A report by "Jane's Intelligence Digest" says sources indicate that the Russian Federation "is engaged in a massive stepping-up of espionage activities in Europe and North America." The Sluzhba Vneshnei Razvedka (SVR), Russia's civilian intelligence service, "is said to have received a direct order from Russian President Vladimir Putin to radically increase foreign intelligence-gathering activities," and to "intensify recruitment drives within Russian emigre communities in Europe, North America and elsewhere."

"Jane's" says the SVR and the Federal Security Service "often use coercive methods" to recruit Russian emigres abroad. "These include threats to fabricate prosecution cases against potential targets, who may be accused of committing various crimes in Russia prior to emigrating to the countries in which attempts are being made to recruit them."
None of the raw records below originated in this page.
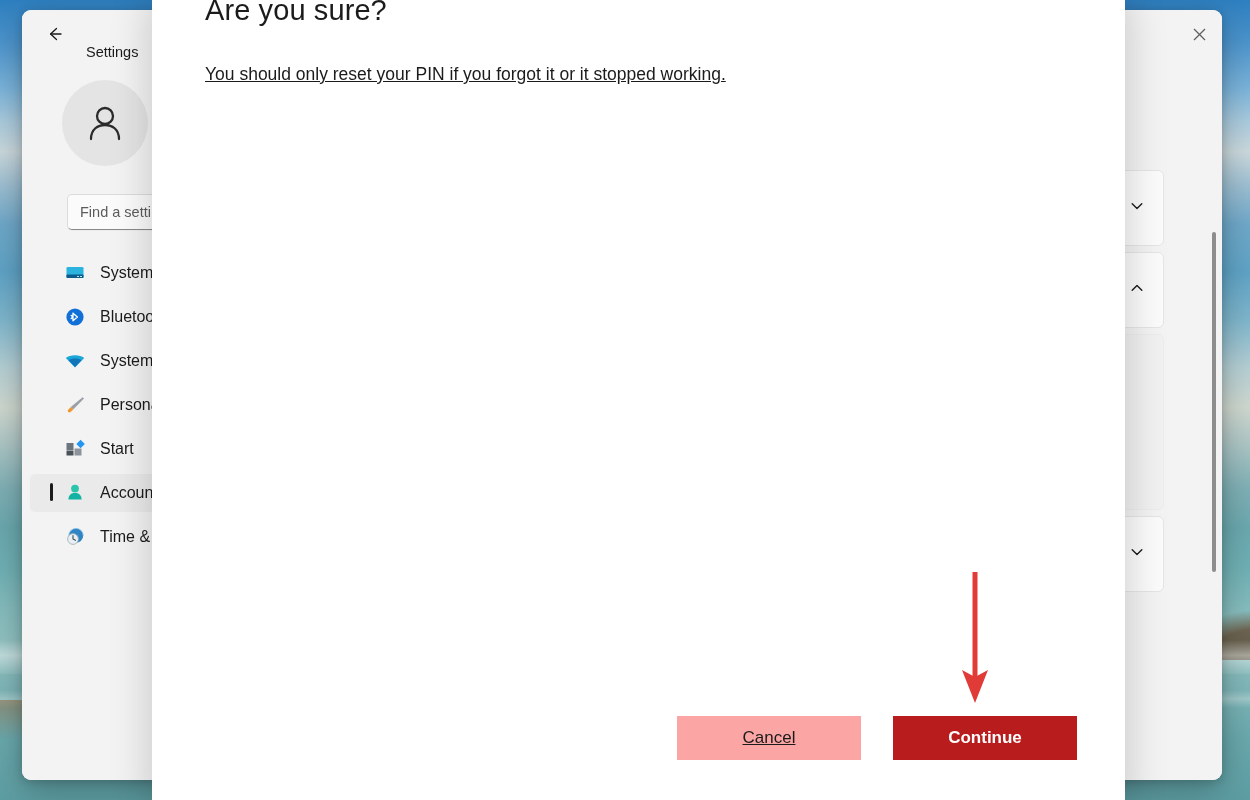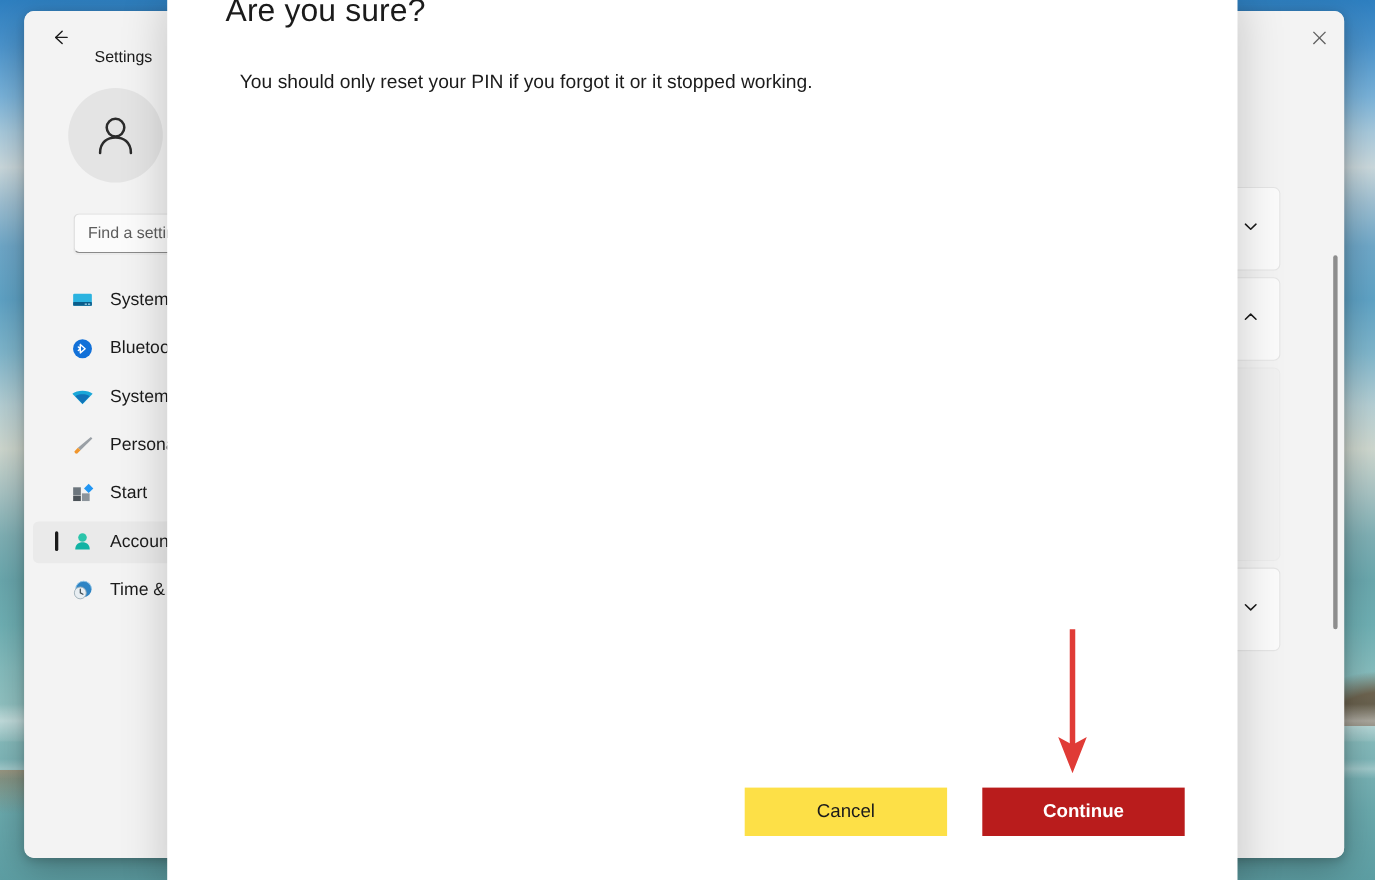"You should only reset your" .dlg-body p { margin: 0 0 34px 13px -> 0 0 34px 0; text-decoration: none -> underline }
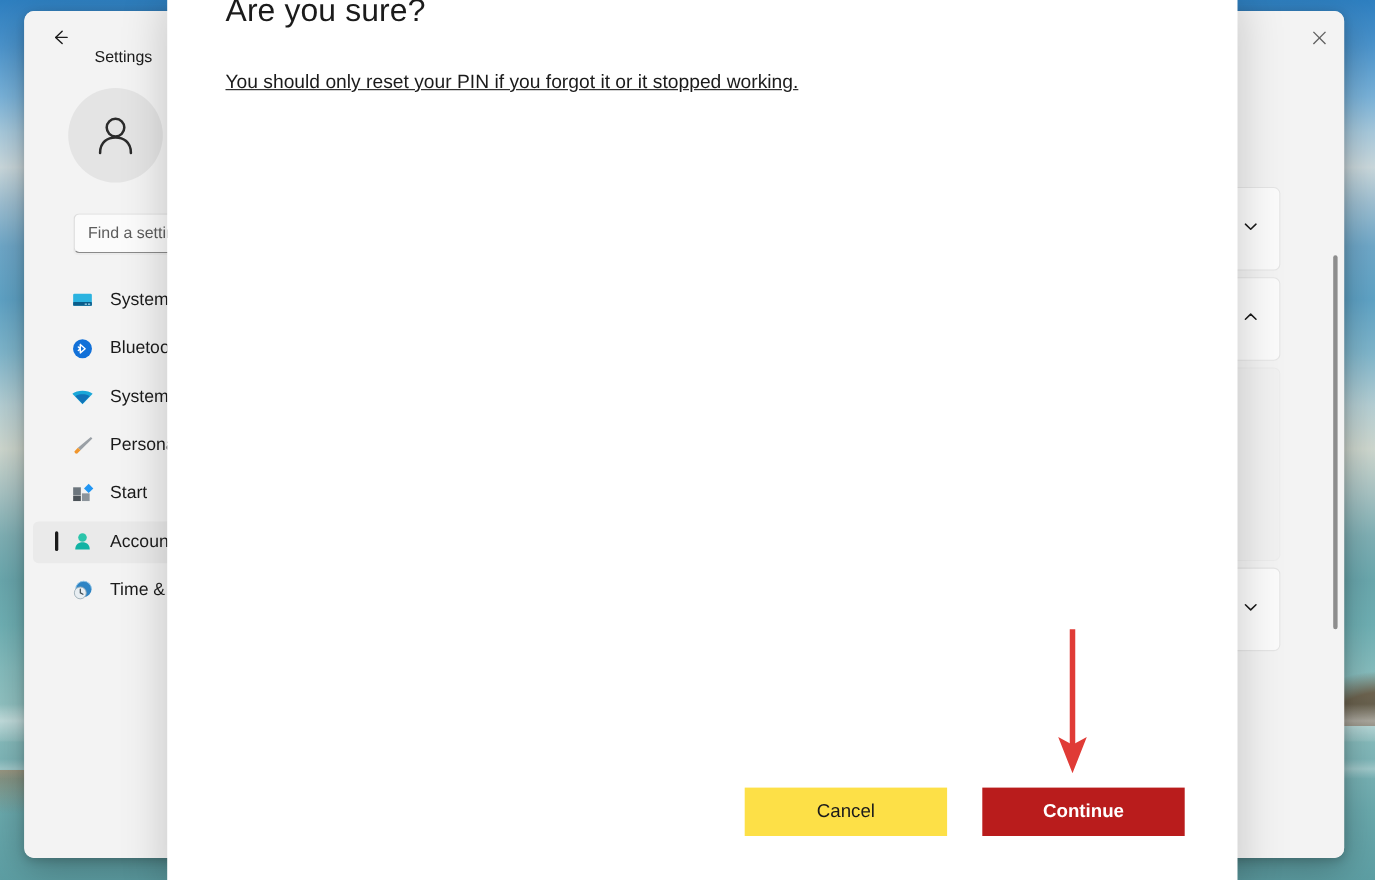"Cancel" .btn-cancel { background: #fde047 -> #fca5a5; text-decoration: none -> underline }
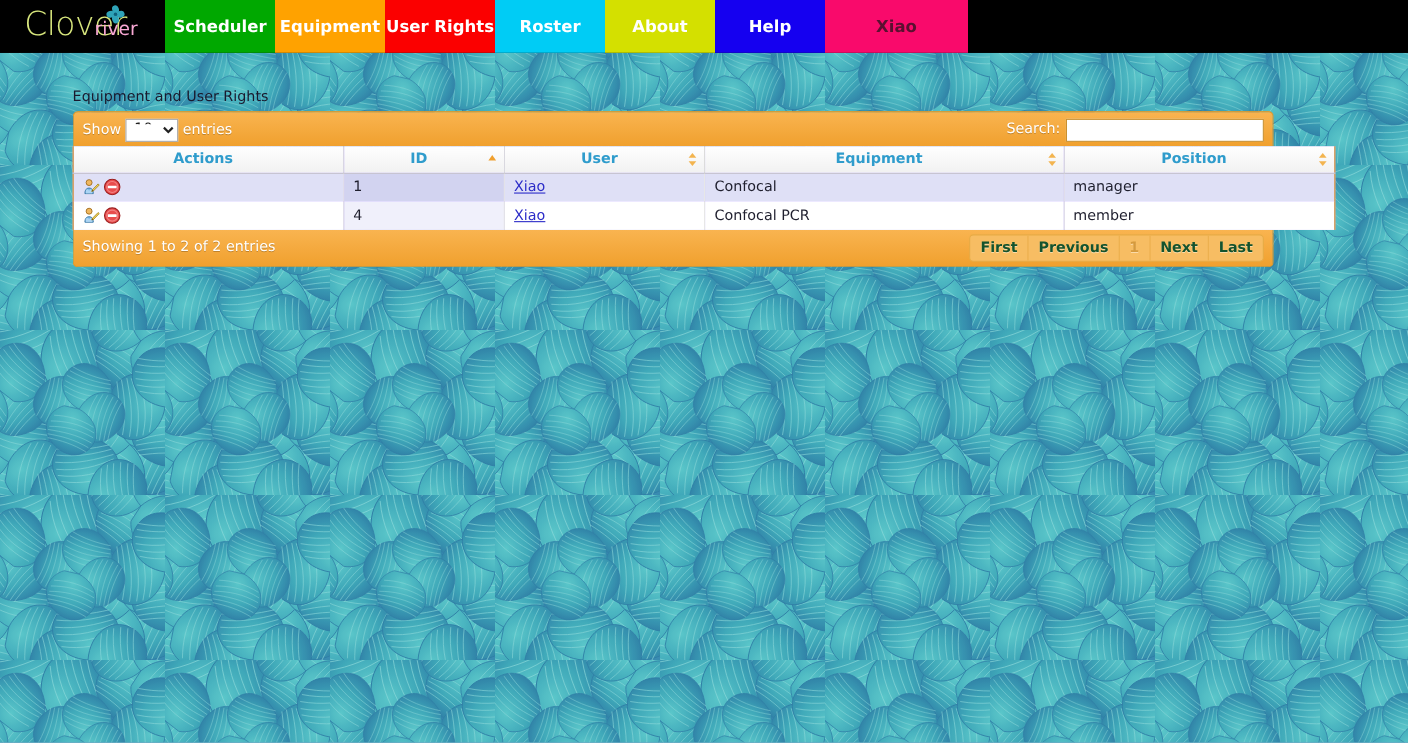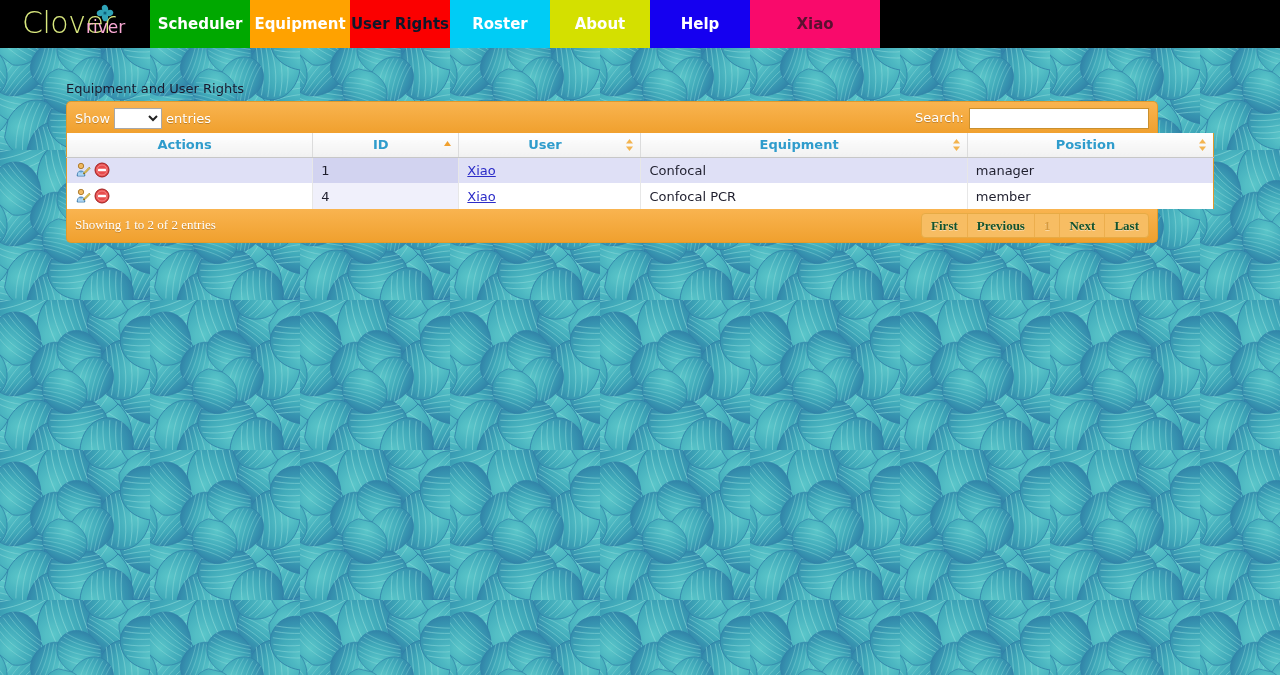"User Rights" a.navitem { color: #0f172a -> #ffffff }
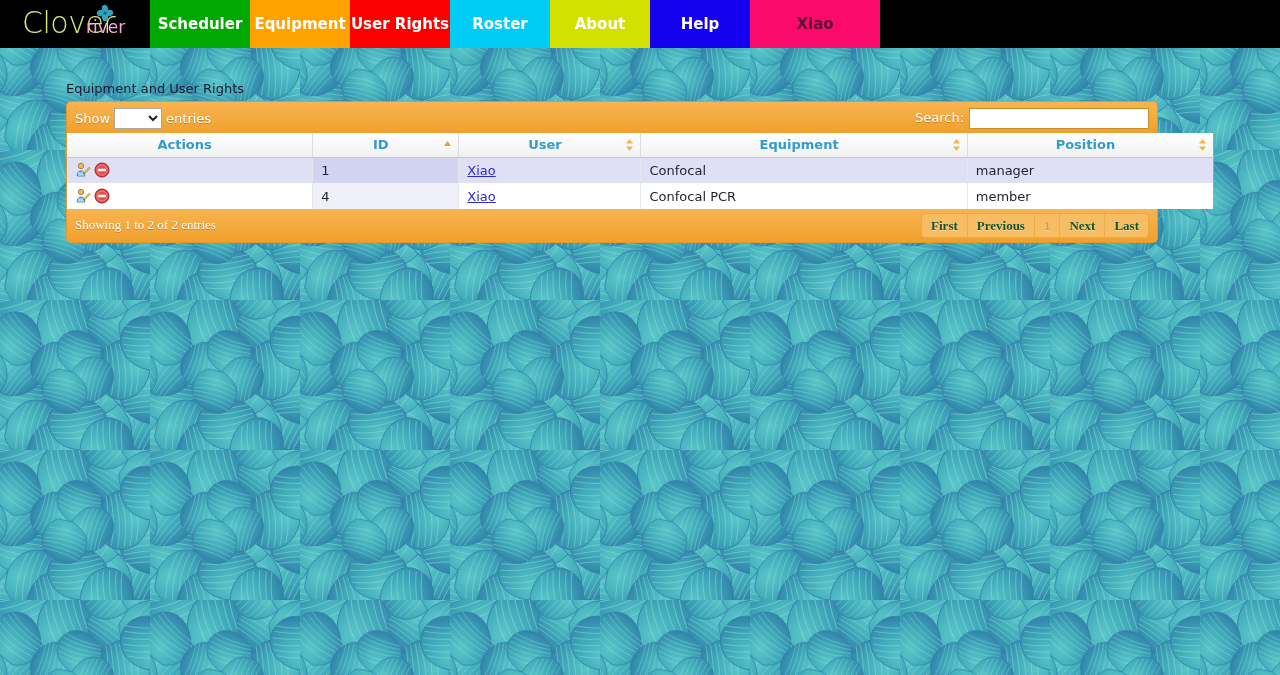"Showing 1 to 2 of" .dt-bar-bottom { font-family: Liberation Serif, serif -> none }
A few well-publicized cases "illustrate the point that the Russian government is prepared to seek the extradition of its nationals living in foreign countries if they are not willing to co-operate with the Kremlin's intelligence or counter-intelligence services." The Putin administration has already launched extradition proceedings against exiled media magnate Boris Berezovskii, former owner of the ORT and Channel 6 television stations and an outspoken critic of Putin's government. "Jane's" says SVR operations "have also been substantially stepped up in other European countries, particularly in former Warsaw Pact countries that Russia continues to regard as being within its sphere of influence."


An editorial in France's daily "Le Monde" asks, "What does Vladimir Putin want?" The answer is simple, the paper says, if one looks at his statements: economic development, restoring the authority of the state, and a modern Russia -- although not necessarily a democratic one.

Putin might claim he has intentions to tackle corruption and organized crime, says the paper, but he remains a prisoner of those who took control of Russia's natural resources in the unfettered privatizations of the early 1990s. Eliminating their competitors through both legal and criminal means, these groups and individuals built colossal fortunes by monopolizing raw materials and energy resources for export. They resist Russia's attempts at passing laws requiring a minimum of transparency in accordance with international standards.

In spite of official statements supporting reforms, the paper says the interests of these oligarchs are joined with those within the bureaucracy that base their own power in the "opaqueness and contradictions of legislation." This explains why most of the reformist measures proposed by the government have turned out to be illusory.

Powerless against the oligarchs, "Le Monde" says Putin instead rests his authority on the security services, secret and otherwise, which have agents in all the government's power sectors.